Most of the spending comes towards the end of the five-year plan Finance Minister Chrystia Freeland presented Tuesday, according to Askari, now chief economist at the University of Ottawa’s Institute of Fiscal Studies and Democracy.
“I don’t think there’s any inflationary risk here from this budget," Askari said. "Hopefully the inflation numbers that we have seen if they go down as we have seen so far, we will get to a more normal area.”
Freeland said her budget offers targeted spending that won’t add “fuel to the fire of inflation” such as a one-time CAD2.5 billion payout to low-income families to cover grocery costs growing at 10%. With overall inflation more than double the Bank of Canada’s 2% target, Governor Tiff Macklem held his policy rate at 4.5% earlier this month and said he’s done unless inflation remains stubbornly high.
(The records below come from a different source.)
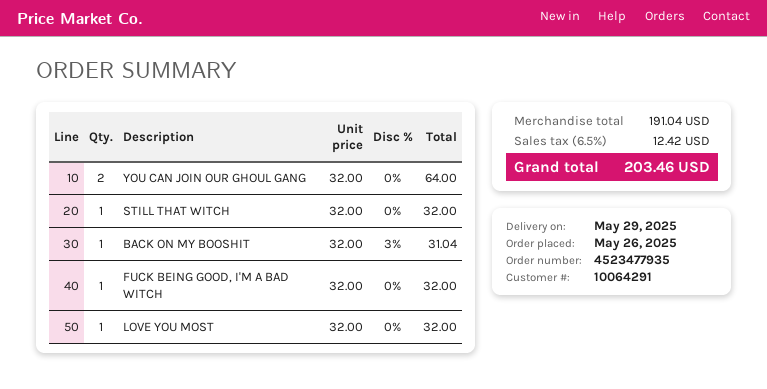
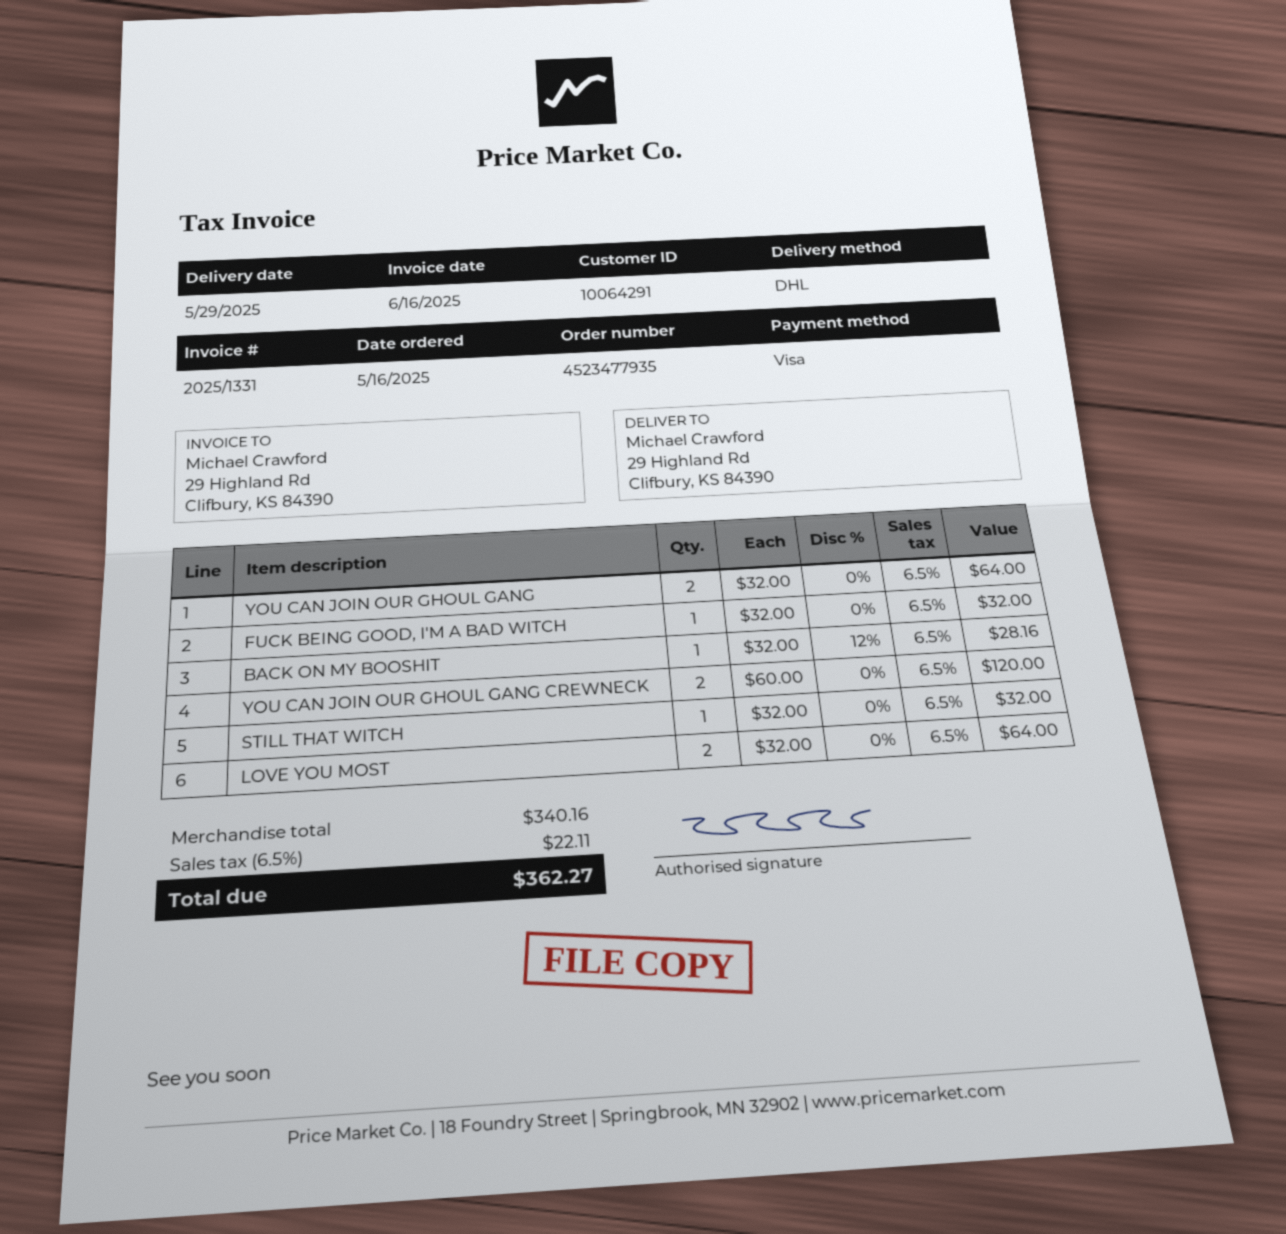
order date: 2025-05-26 -> 2025-05-16
BACK ON MY BOOSHIT: 1 x 32.00 - 3% = 31.04 -> 1 x 32.00 - 12% = 28.16
LOVE YOU MOST: 1 x 32.00 = 32.00 -> 2 x 32.00 = 64.00
YOU CAN JOIN OUR GHOUL GANG CREWNECK: none -> 2 x 60.00 = 120.00
subtotal: 191.04 -> 340.16
tax: 6.5% = 12.42 -> 6.5% = 22.11
total: 203.46 -> 362.27

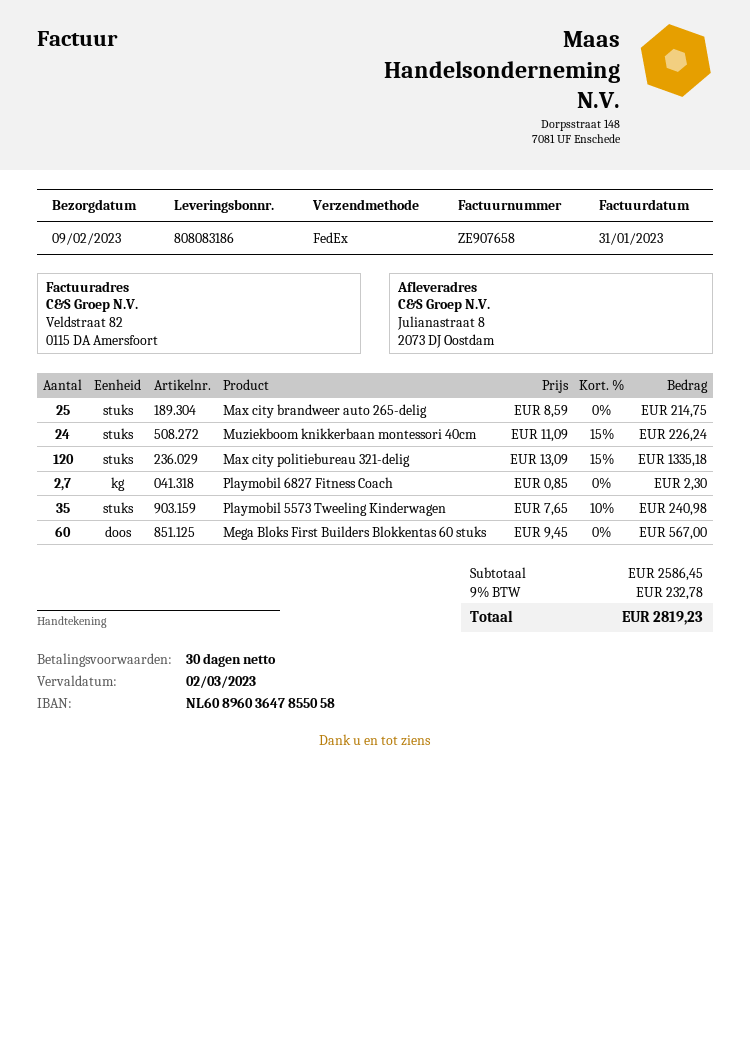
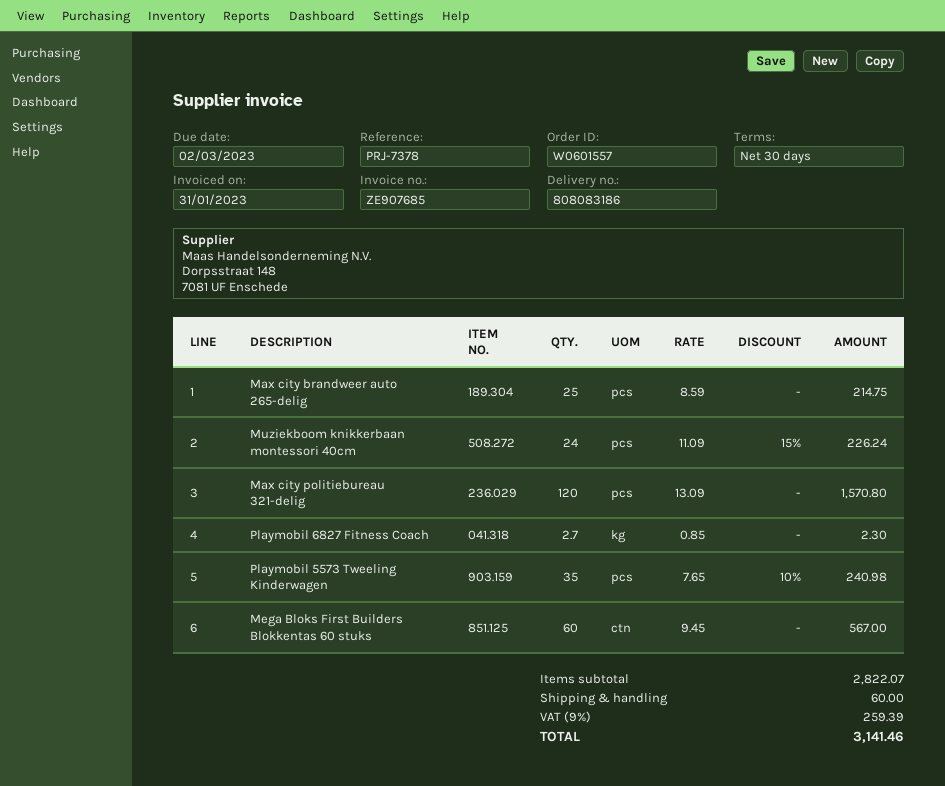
invoice number: ZE907658 -> ZE907685
Max city politiebureau 321-delig: 120 x 13.09 - 15% = 1335.18 -> 120 x 13.09 = 1570.80
subtotal: 2586.45 -> 2822.07
shipping: none -> 60.00
tax: 9% = 232.78 -> 9% = 259.39
total: 2819.23 -> 3141.46

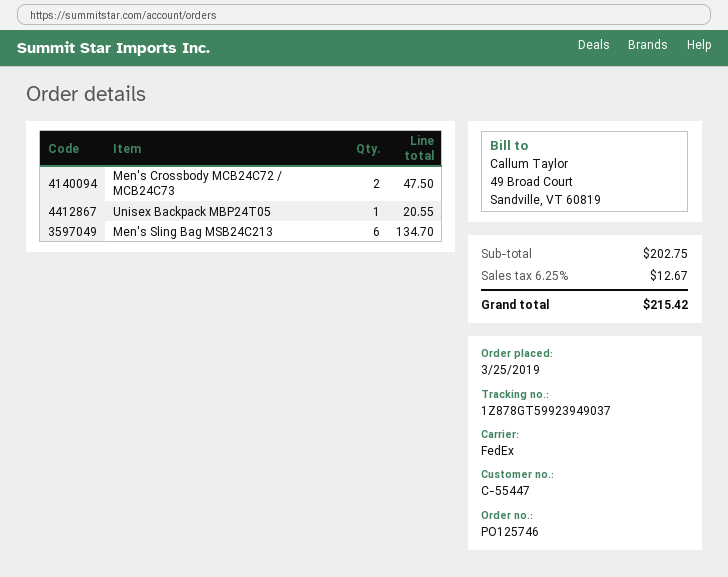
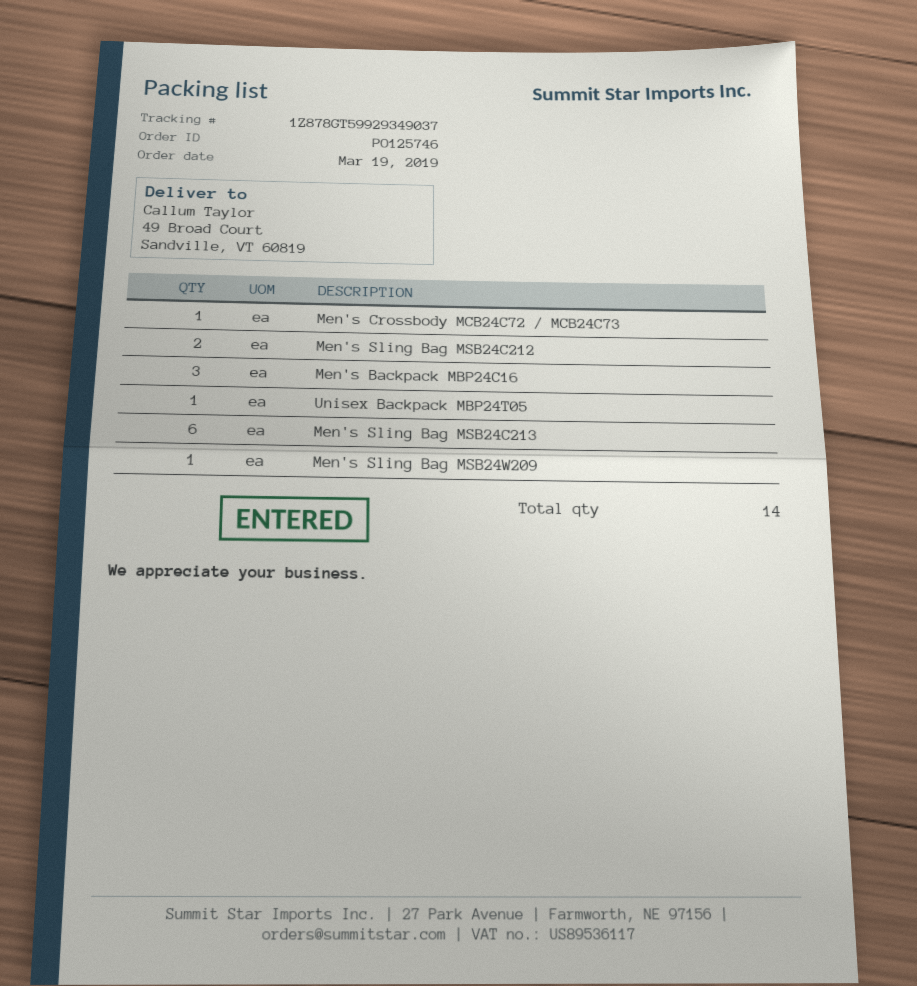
order date: 2019-03-25 -> 2019-03-19
tracking number: 1Z878GT59923949037 -> 1Z878GT59929349037
Men's Crossbody MCB24C72 / MCB24C73: 2 -> 1
Men's Sling Bag MSB24C212: none -> 2
Men's Backpack MBP24C16: none -> 3
Men's Sling Bag MSB24W209: none -> 1

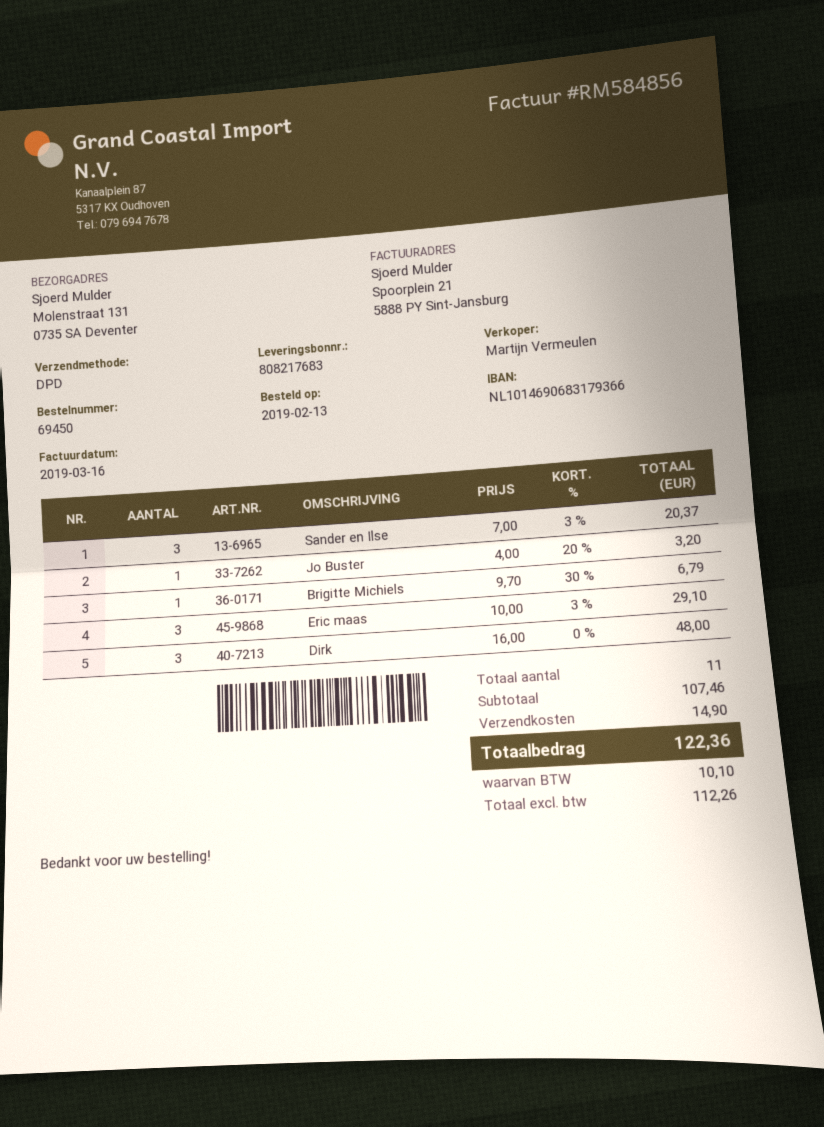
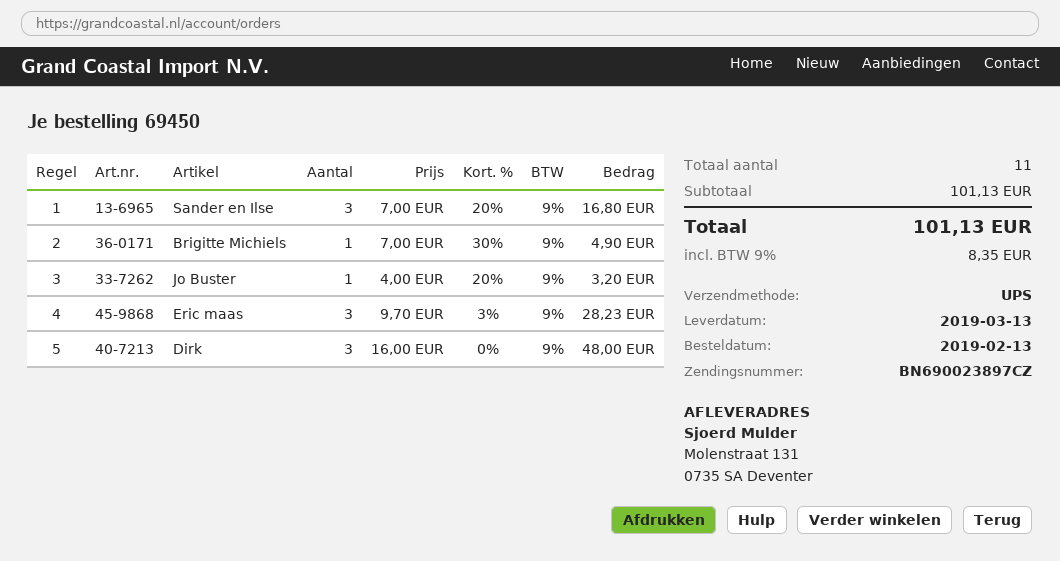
shipping method: DPD -> UPS
Sander en Ilse: 3 x 7.00 - 3% = 20.37 -> 3 x 7.00 - 20% = 16.80
Brigitte Michiels: 1 x 9.70 - 30% = 6.79 -> 1 x 7.00 - 30% = 4.90
Eric maas: 3 x 10.00 - 3% = 29.10 -> 3 x 9.70 - 3% = 28.23
subtotal: 107.46 -> 101.13
shipping: 14.90 -> none
tax: 10.10 -> 8.35
total: 122.36 -> 101.13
PROJECTIONS TOO OPTIMISTIC
“The Bank of Canada isn’t planning to increase interest rates further from where they are,” Askari said.
The budget doesn’t do much to relieve short-term supply bottlenecks that central bankers said were causing inflation, but that may not be a critical omission, he said. “The supply side issues are gradually disappearing. So that’s not a major issue anymore, as it seemed to be.”
The budget did show larger deficits and even that projection is optimistic because it relies on hard-to-realize cost cuts within government and a projection of only a mild recession, Askari said.
That puts the government’s new plan to resume lowering the debt-to-GDP ratio next year at risk, he said.
ANCHOR AT RISK
“The debt to GDP ratio, that decline may not be there or if there it’s even smaller than what they are showing right now. So the anchor is at risk.”
So will be the easier goal now of slimming a CAD40 billion deficit to CAD14 billion over five years, he said. Again, that goal will be hard to make within the budget’s optimistic projections, he said.
“The economy was much weaker than they expected, interest rates higher than what they expected, those two factors by themselves would add something like that, ten billion dollars, fourteen billion,” he said.
“The bottom line in my view is going to be weaker than what they are showing,” Askari said.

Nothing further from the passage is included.